While nearly all individuals understand the importance of measures of air temperature, heat index, humidity and dewpoint, there is an additional factor known as wet bulb globe temperature (WBGT). Looking specifically at the stress caused by the heat of direct sunlight, WBGT is a measure of perceived temperature. Construction workers and others completing job tasks in the sun should be aware of WBGT and the dire consequences that follow a high rating.
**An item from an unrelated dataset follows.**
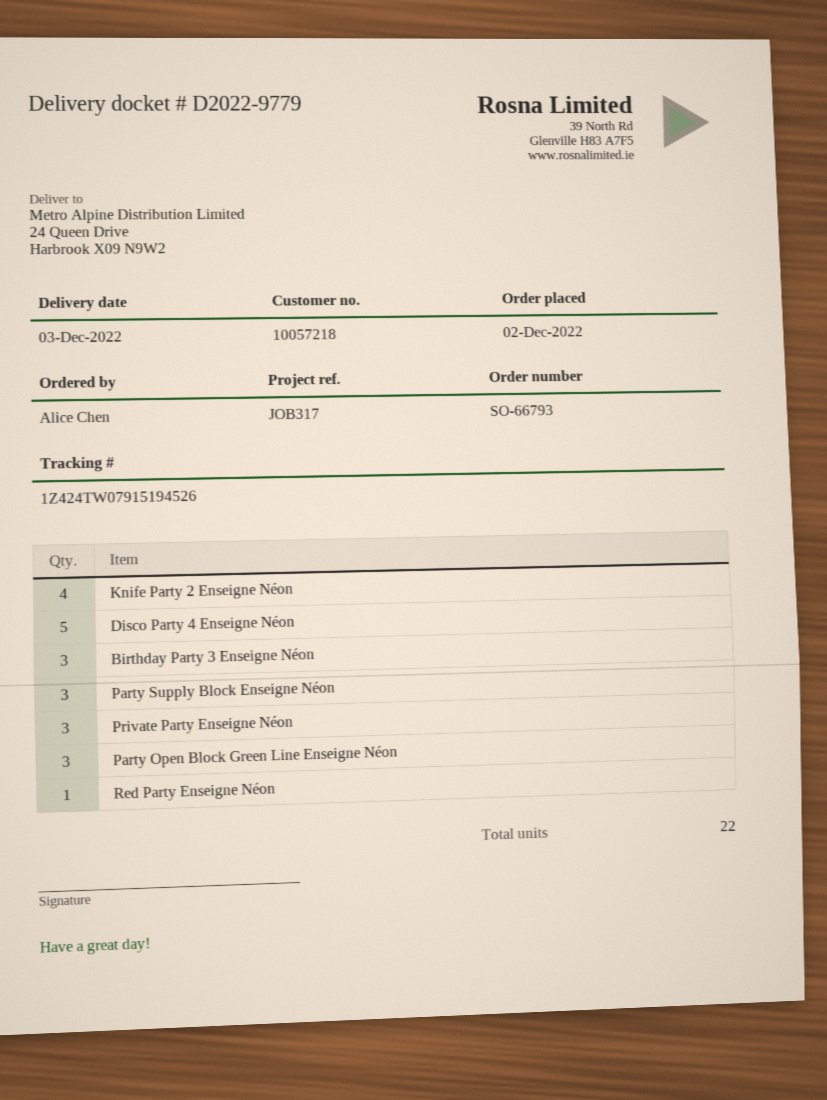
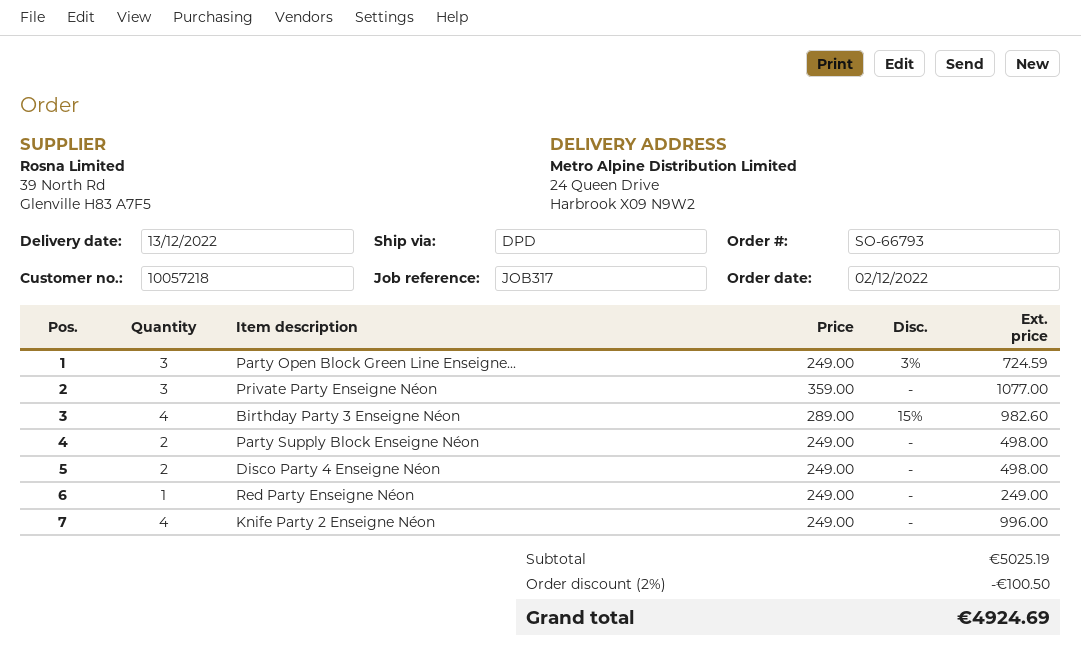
delivery date: 2022-12-03 -> 2022-12-13
Disco Party 4 Enseigne Néon: 5 -> 2
Birthday Party 3 Enseigne Néon: 3 -> 4
Party Supply Block Enseigne Néon: 3 -> 2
Wet bulb globe temperature uses numerous factors in its calculation and encourages workers or those exercising in the direct sunlight to take precautions. At various measures, experts encourage individuals to take breaks, such as:
- WBGT below 80: No dangerous effects.
- WBGT between 80 and 85: After 45 minutes of work in the direct sunlight, the body will begin to feel stress and individuals should take at least 15 minutes of breaks every hour.
- WBGT between 85 and 88: After 30 minutes of work in the direct sunlight, the body will begin to feel stress. Experts suggest at least 30 minutes of breaks every hour.
- WBGT between 88 and 90: After 20 minutes of work in the direct sunlight, the body will begin to feel stress. At this stage, workers should take 40 minutes of breaks each hour.
- WBGT over 90: Working in the direct sunlight for only 15 minutes will stress the body. This is the most dangerous WBGT stage. Those in direct sunlight should take 45 minutes of breaks each hour.
While the heat index (“feels like”) is the calculated relationship between air temperature and humidity, WBGT factors in the cooling effect of water evaporation. Evaporation of sweat from the surface of the skin cools the body. When environmental conditions slow or prevent this evaporation, the body cannot regulate its own temperature.
Those working in the direct sunlight can suffer devastating heat illnesses including heat stroke, heat exhaustion, rhabdomyolysis and heat syncope. Construction workers must take steps to protect themselves from dangerous exposure on nearly every jobsite.